(TPCOM, CC BY-NC-ND)
Digital services have gained in importance over the last years. However, in the European Union (EU), the legislation regulating the provision of those services has not been up to speed with the fast paced sector. Currently, the main document regulating digital services across the continent is the e-Commerce Directive, which was issued in June 2000, 2 decades ago.
There is now a consensus among Europe’s policy makers that that the 20-year old document needs updating. In late January 2020, the EC announced that it would pass a new Digital Services Act at the end of 2020. In the most recent projections, the December 2nd is often mentioned.
With brand new set of regulations governing the EU’s digital market, the Commission intends to clarify and introduce new digital services liability rules and ensure a more competitive digital market where even small- and medium-sized businesses (SMEs) can compete with more established players.
A particularly contentious part of the rules package is aimed towards decreasing the market power that large tech companies are able to wield on the continents’ digital market. Although so far in official communications the EU has been using intentionally ambiguous language, referring only to “systemic platforms”, most experts believe that companies like Google, Amazon, Facebook, and Apple will be targeted.
The power of Big Tech
Although the European Commission has not made the final version of the new legislation known, it can be expected that the regulation will come in two legislative proposals. The set of proposals contained in the Digital Services Act will likely focus on updating digital services providers’ responsibilities and liabilities. The Digital Markets Act will then likely be concerned with limiting the power of big platforms in general.

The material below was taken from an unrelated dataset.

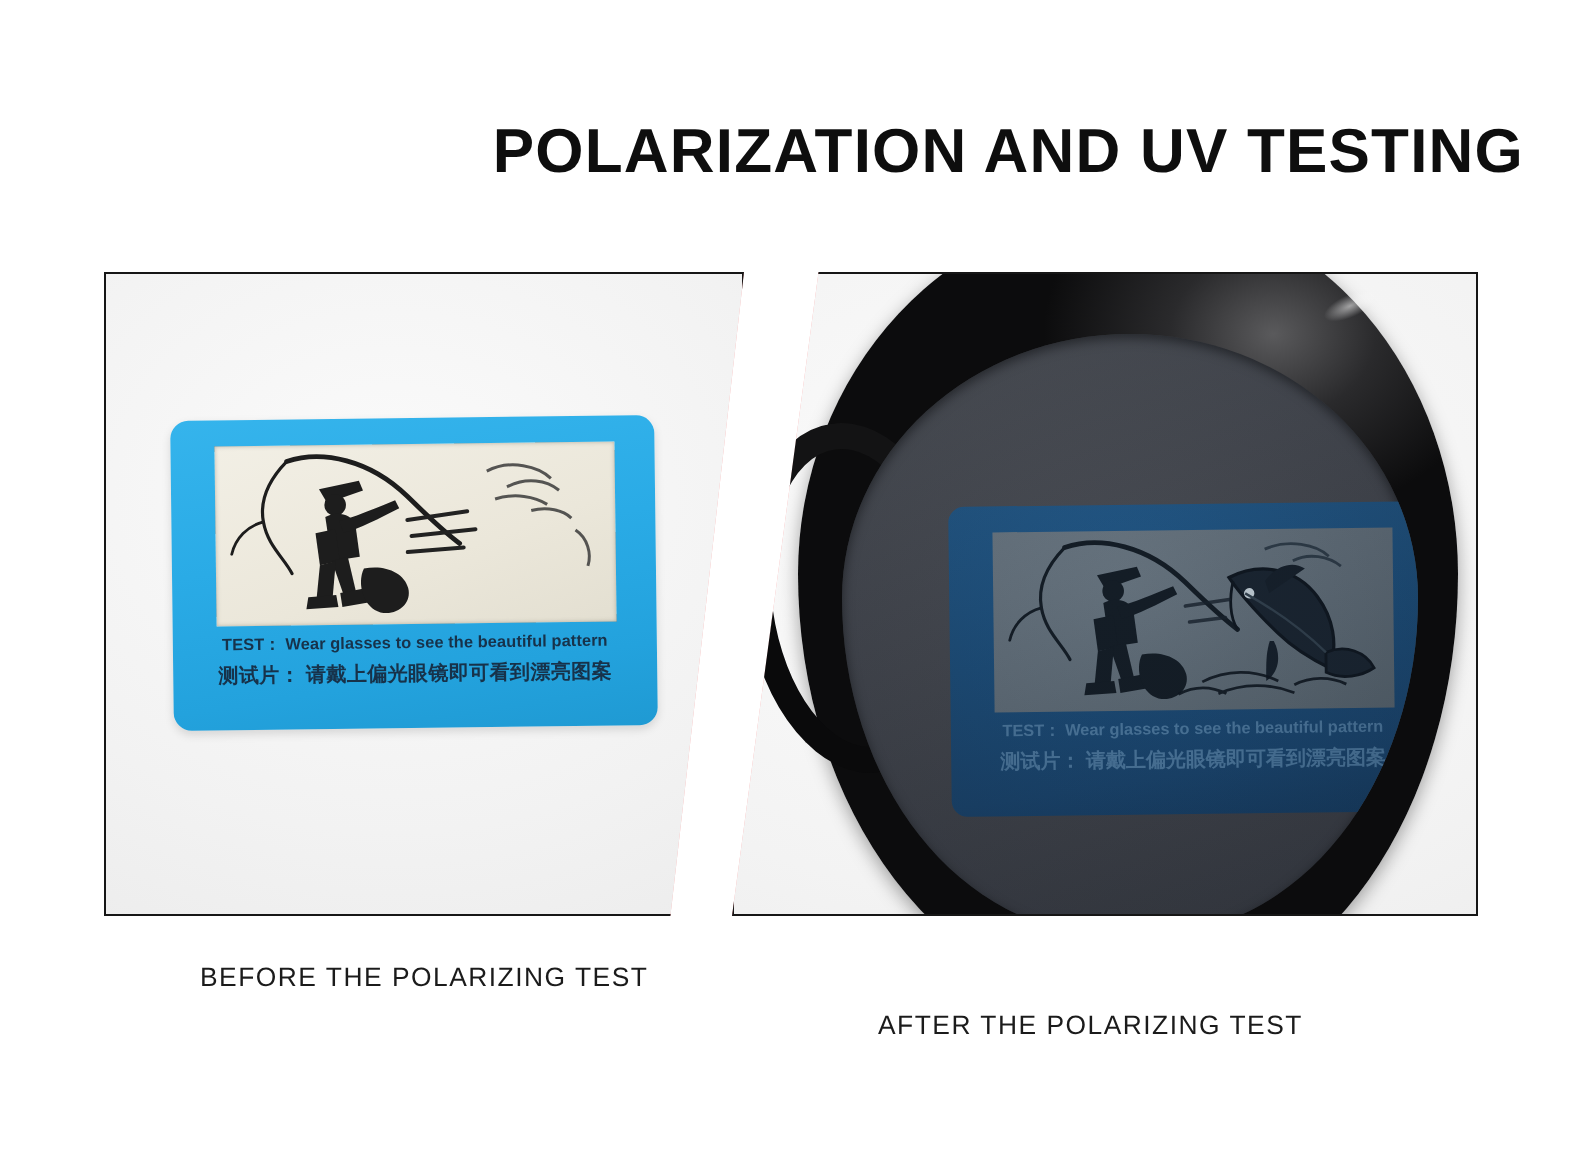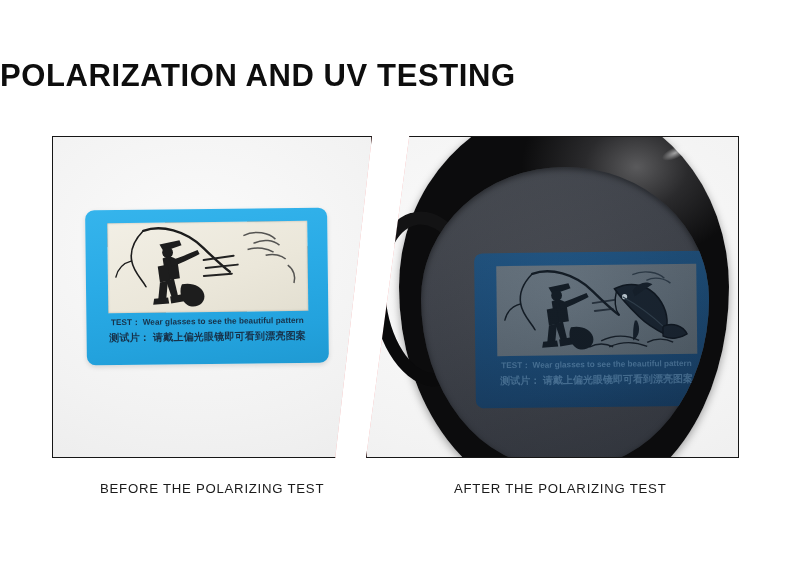"POLARIZATION AND UV TESTING" .page-title { text-align: left -> right }
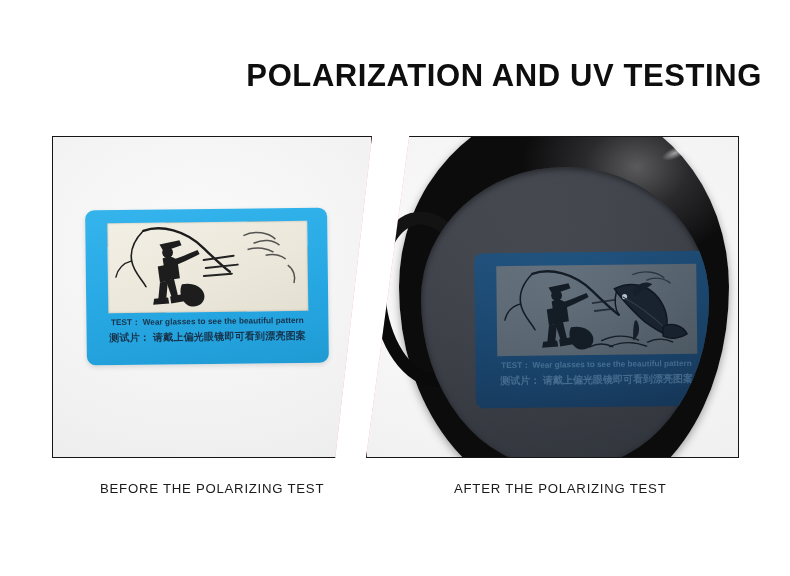"AFTER THE POLARIZING TEST" .caption-after { left: 454px -> 439px; margin-top: none -> 24px }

According to a EC’s list of unfair practices published by Politico Europe, those practices of big tech platforms, such as Google, Amazon or Facebook, deemed as potentially unfair pertain to the following categories: data related practices, self-preferencing practices, and bundling and tying practices.
The first category essentially relates to the entire business model of big techs. Those companies act as digital intermediaries between their users and their clients – advertisers. The data collected on their users is the key component of their business, as it is the data-driven analysis of their users’ behavior that advertisers are eager to pay for.
Generally speaking, there is not much the Commission can do about this type of business dealings. However, the route the Commission seems to be taking is one of claiming an unfair advantage for the platforms, which could lead to market distortions and the creation of monopolies in the EU’s single market.
For example, the document states that “gatekeepers (large tech platforms) shall not use data generated and collected on the platform or on any of the gatekeeper’ other services for the purpose of its own commercial activities directed at consumers of the relevant platform, unless they are making this data accessible to business users (seeking to become) active in the same commercial activities.”
The self-preferencing practices refer to a behavior whereby a platform offers seemingly objective information the selection of which is, in reality, based on its own commercial self-interest. An example of such practice given in the document refer to results in search engines. “Gatekeepers shall not provide preferential display/ranking in online search engines or online intermediation services for their own downstream services and offers,” the document reads.
Similar views were expressed by the European Parliament. In October this year, the European Parliament approved a resolution with recommendations to the Commission on the Digital Services Act. It warned from the distortion of competition in the Single Market by large platforms.
“The accumulation and harvesting of vast amounts of data and the use of such data by systemic operators to expand from one market into another, as well as the further possibility to push users to use a single operator’s e-identification for multiple platforms, can create imbalances in bargaining power and, thus, leads to the distortion of competition in the Single Market,” the document reads.
The question remaining is what particular measures will the Commission take to curb the power of big tech platforms.
Judging from the existing documents produced by several EU institutions, it is likely that the Digital Markets Act will include so called “ex ante obligations”. Those are obligations which require or ban certain type of behaviors before regulators have evidence of actual harm in the marketplace.
According to a recent study by Center for Strategic and International Studies, those obligations could come in three forms. “Blacklisting” will simply lead to certain practices being prohibited or restricted. “Whitelisting” could then impose requirements on platforms to modify their business practices to make it possible for other market participants to compete with them. And lastly, various remedies could then be applied on a case-by-case basis.
Besides the ex-ante obligations, the European Parliamentary Research Service recommended that the Commission should create “new horizontal rules in the Platform to Business Regulation for all digital platforms”, and the creation of “a specialized body to reinforce oversight of the behavior of systemic platforms”.
Of course, the European Commission is under no obligation to accept the Parliament’s recommendations. But whatever the Commission proposes at the end, the proposal will have to be approved by the Parliament. So the closer the final version of the Commission’s proposal is to the Parliament’s original position, the less need for additional amendments there will be at the end.